Why is $800 k of our money being spent on Torrington courthouse art?

August 10, 2017

Because of a 39-year-old state mandate, about $810,000 of your tax dollars must be spent on artwork for the Litchfield Judicial District Courthouse.

Meanwhile, state funding for the developmentally disabled is getting slashed.

Does that make sense to you?

Earlier this year, I proposed eliminating this outdated state mandate, but my bill proposal died in committee without a vote.

My testimony on the bill can be read here:

www.cga.ct.gov/2017/GAEdata/Tmy/2017SB-00373-R000215-Markley,%20Joe,%20State%20Senator-TMY.PDF

Please read and share the recent Waterbury Republican-American article I have attached below and send me your comments at[email protected] – thank you!

 (From the Aug. 7 Waterbury Republican-American)

TORRINGTON – When it opens to the public next month, the new Litchfield Judicial District Courthouse’s four long hallways and eight courtrooms will be bare.

Artwork for the building, required by statute to soften the industrial lines and give it a local identity, is months from being incorporated.

The budget of 1 percent of the $81 million construction cost – about $810,000has been set aside, though no completion date is required.

Connecticut was the seventh state to adopt a “percent for art” law in 1978.

There are 35 states with the law today.

A committee of six judicial and nonjudicial representatives assigned to direct the expenditure was assembled last year and has met just once, last year.

Plans to tour the building in January were scuttled when construction and a planned opening earlier this year were delayed.

The group’s vision of artwork adorning the fourth floor of the building is being pursued, said Tamara Dimitri, the art and public spaces program specialist for the state Department of Administrative Services.

A meeting is expected to convene later this month or in September to review options collected by Jordan Hutton, an art consultant now under contract with the state, although no date has been set.

Dimitri said the goal is to purchase or commission artwork accessible to the public.

Any remaining funding could be dedicated to other projects, including sculpture in the front of the building and artwork in the airy first-floor lobby.

About 5 percent of the budget will be put toward maintenance of the artwork.

Another 10 percent of the budget is set aside for other reasons.

We are looking to purchase artwork from across the county,” Dimitri said.

The committee will make final picks from a list of qualified artists.

The process has been delayed by “hectic” schedules, Dimitri said.

“Scheduling can be a challenge,” she added.

No schedule has been made to hang the artwork, but it could take four months or more.

“We are being very thoughtful,” she said. “We are focused on the move first.
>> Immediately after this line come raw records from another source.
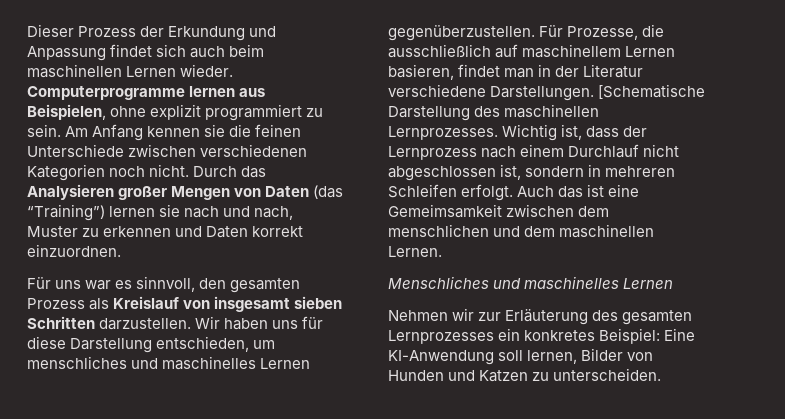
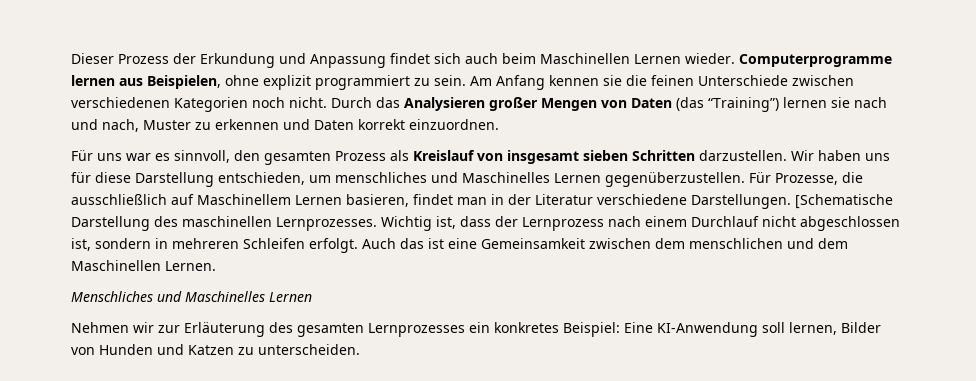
- Dieser Prozess der Erkundung und Anpassung findet sich auch beim maschinellen Lernen wieder.
+ Dieser Prozess der Erkundung und Anpassung findet sich auch beim Maschinellen Lernen wieder.
- Wir haben uns für diese Darstellung entschieden, um menschliches und maschinelles Lernen gegenüberzustellen.
+ Wir haben uns für diese Darstellung entschieden, um menschliches und Maschinelles Lernen gegenüberzustellen.
- Für Prozesse, die ausschließlich auf maschinellem Lernen basieren, findet man in der Literatur verschiedene Darstellungen.
+ Für Prozesse, die ausschließlich auf Maschinellem Lernen basieren, findet man in der Literatur verschiedene Darstellungen.
- Auch das ist eine Gemeimsamkeit zwischen dem menschlichen und dem maschinellen Lernen.
+ Auch das ist eine Gemeinsamkeit zwischen dem menschlichen und dem Maschinellen Lernen.
- Menschliches und maschinelles Lernen
+ Menschliches und Maschinelles Lernen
We didn’t want to dive into the heavy-handed element of purchasing artwork.”

The 174,000-square-foot, $81 million building will draw together Superior Court and family services activities currently housed at “Part A” in Litchfield, “Part B” in Bantam and juvenile court in Torrington. The new building will incorporate criminal, civil, small claims, juvenile and motor vehicle matters under one roof.
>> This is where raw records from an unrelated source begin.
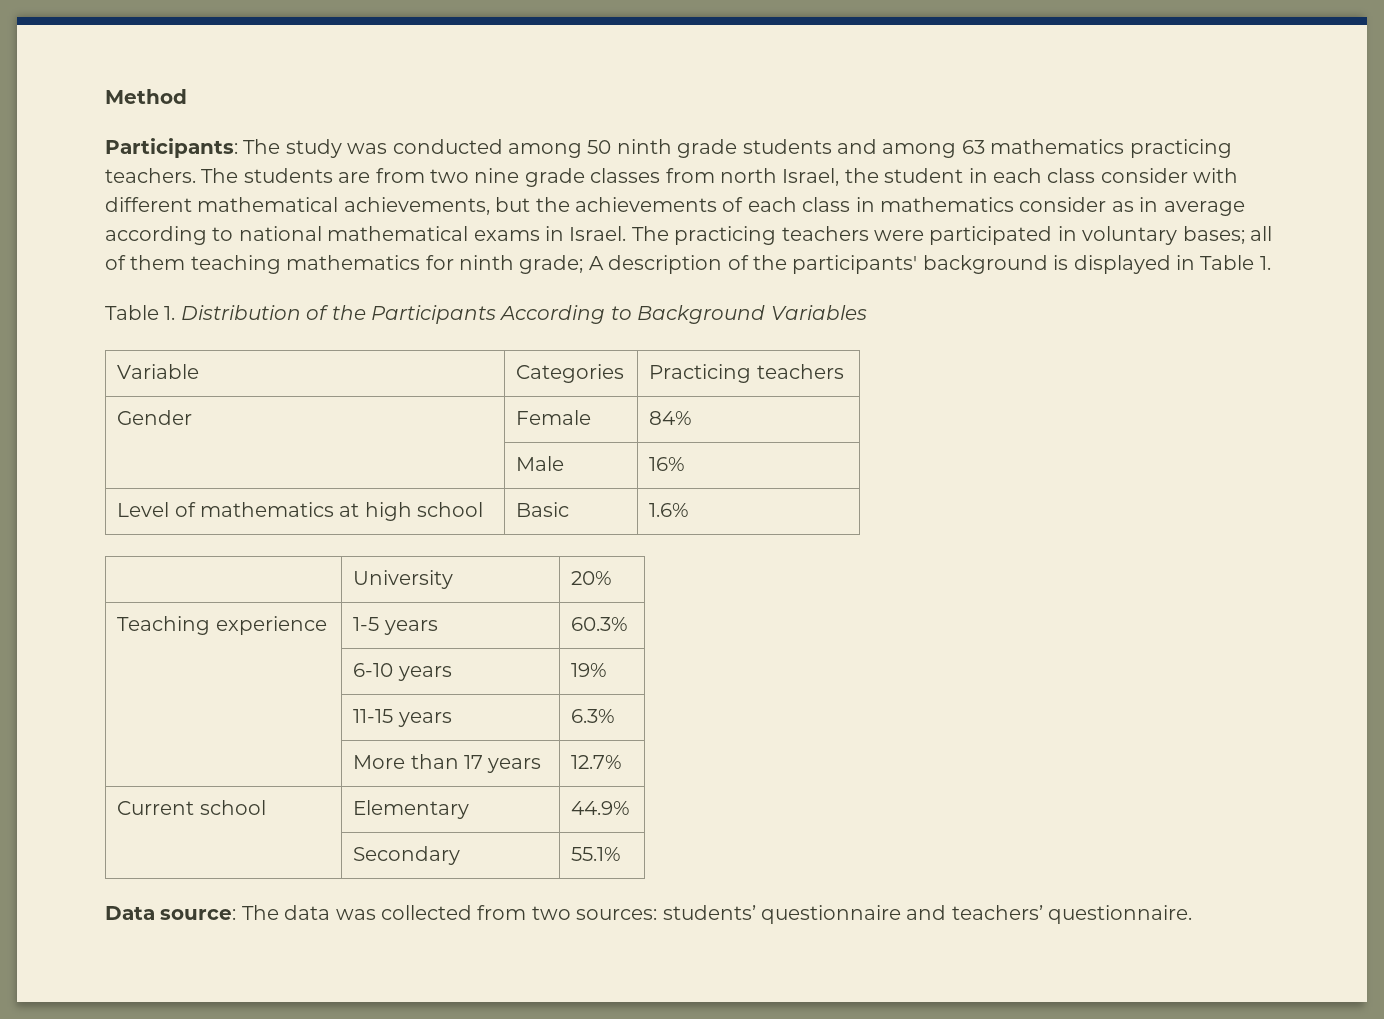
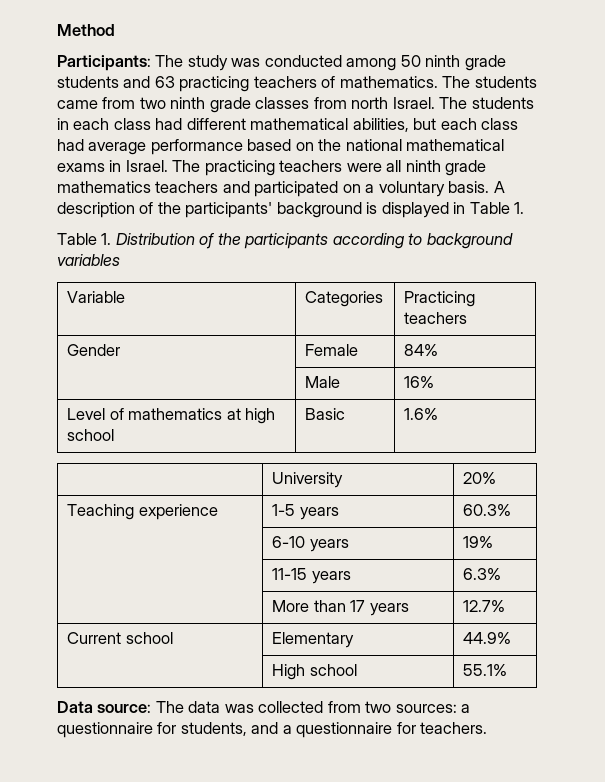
- Participants: The study was conducted among 50 ninth grade students and among 63 mathematics practicing teachers. The students are from two nine grade classes from north Israel, the student in each class consider with different mathematical achievements, but the achievements of each class in mathematics consider as in average according to national mathematical exams in Israel.
+ Participants: The study was conducted among 50 ninth grade students and 63 practicing teachers of mathematics. The students came from two ninth grade classes from north Israel. The students in each class had different mathematical abilities, but each class had average performance based on the national mathematical exams in Israel.
- The practicing teachers were participated in voluntary bases; all of them teaching mathematics for ninth grade; A description of the participants' background is displayed in Table 1.
+ The practicing teachers were all ninth grade mathematics teachers and participated on a voluntary basis. A description of the participants' background is displayed in Table 1.
- Table 1. Distribution of the Participants According to Background Variables
+ Table 1. Distribution of the participants according to background variables
- | Secondary | 55.1%
+ | High school | 55.1%
- Data source: The data was collected from two sources: students’ questionnaire and teachers’ questionnaire.
+ Data source: The data was collected from two sources: a questionnaire for students, and a questionnaire for teachers.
The hallways of the late 19th-century stone courthouse on the Litchfield Green are lined with drawings of Litchfield County locations and original blueprints of the building discovered in recent years in the basement, but the building lacks a formal art project.

Large, framed portraits of judges hang in two of the old courtrooms.

It’s unclear where or if they will hang in the new building.

Administrative Judge John A. Danaher declined to comment.